2D Scatterplots – BM432 Data Visualisation Workshop

Relationships between numerical data are often summarised with scatterplots. You have already seen a number of scatterplots, and you will be aware that the convention is to plot the explanatory (also known as independent) variable on the x-axis, and the response (or dependent) variable on the y-axis. But when exploring datasets we may not always know which parameters or variables control the response, and we may be looking at - or mining - the data for correlations. In those cases the convention is often relaxed.

In figure Figure 1 we plot Sepal.Length against Sepal.Width for the iris dataset, to see if there is any obvious relationship.

Figure 1: Scatterplot of sepal length against sepal width for the `iris` dataset.

1 Regression lines

At first sight there appears to be no obvious relationship between the two variables. We can overlay a linear regression to see if there is a linear relationship between them, as in Figure Figure 2.

Figure 2: Scatterplot of sepal length against sepal width for the `iris` dataset, showing linear regression between the variables.

The coefficient of correlation is -0.12, suggesting at first glance that there is no strong linear relationship. The ribbon representing a confidence interval for the slope of the fit includes a horizontal line, supporting an interpretation that there is no relationship between sepal width and length. But, if there is any kind of relationship, it looks like it would be negative (sepal length falling with increased sepal width)
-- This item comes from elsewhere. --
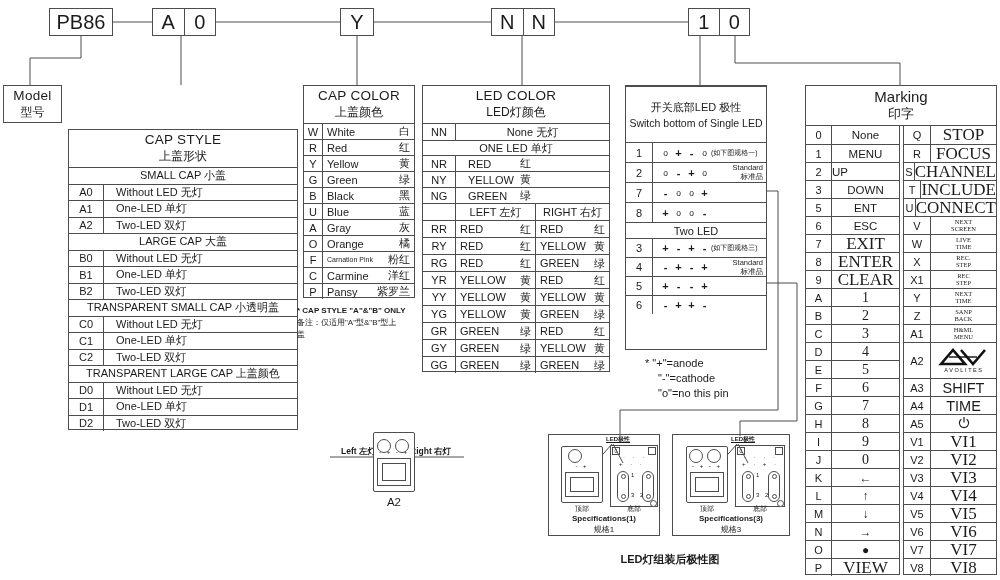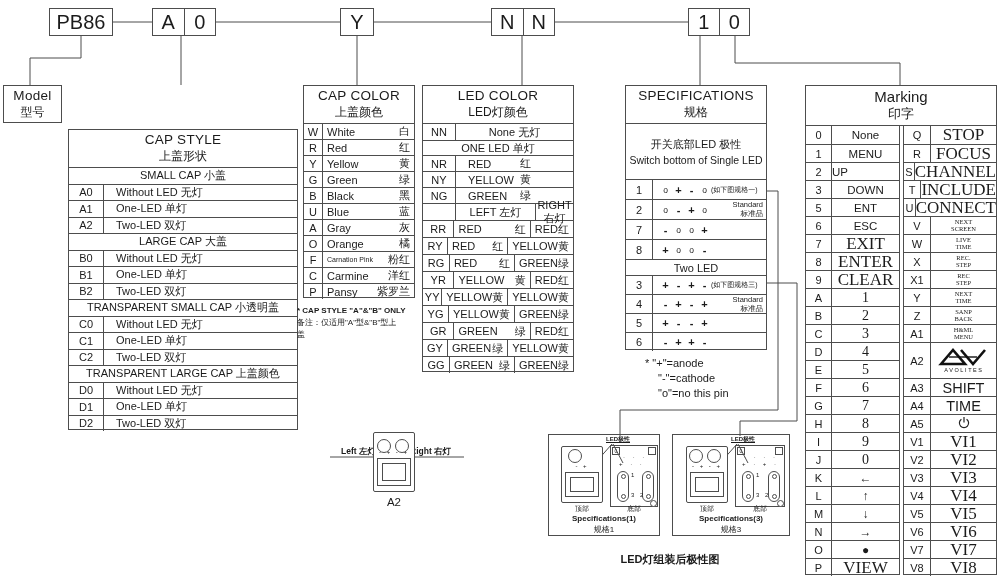"LED COLOR" div.abs { width: 152px -> 188px }
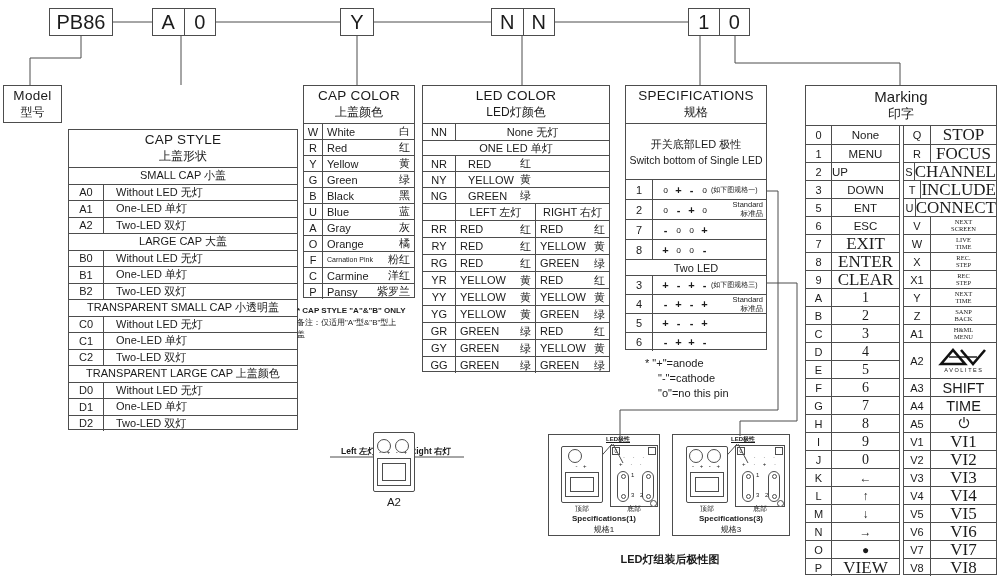"SPECIFICATIONS" div.thead { html: <div> <div>SPECIFICATIONS</div> <div>规格</div> </div> -> none }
2 Visualising multiple categories

However, there are several categories in the dataset, and careful use of colour, as in Figure 3, can aid greatly with interpretation:

Figure 3: Scatterplot of sepal length against sepal width for the `iris` dataset, coloured by species.”

Now in Figure 4 it looks as though, rather than there being no linear relationship or a negative one, that there are at least two different positive linear relationships, with reasonable correlation coefficients: one for I. setosa, and one for the other two species.

Caution

The category or class structure of a dataset can disguise true relationships, or even mislead the reader as to the magnitude or direction of a relationship. Careful analysis and visualisation is required to present relationships accurately

Figure 4: Scatterplot of sepal length against sepal width for the `iris` dataset, coloured by species, with linear regression on two separate groups.

By exploring the scatterplot using colour, we can propose that I. versicolor and I. virginica could be considered separately from I. setosa, in terms of the relationship between sepal width and length.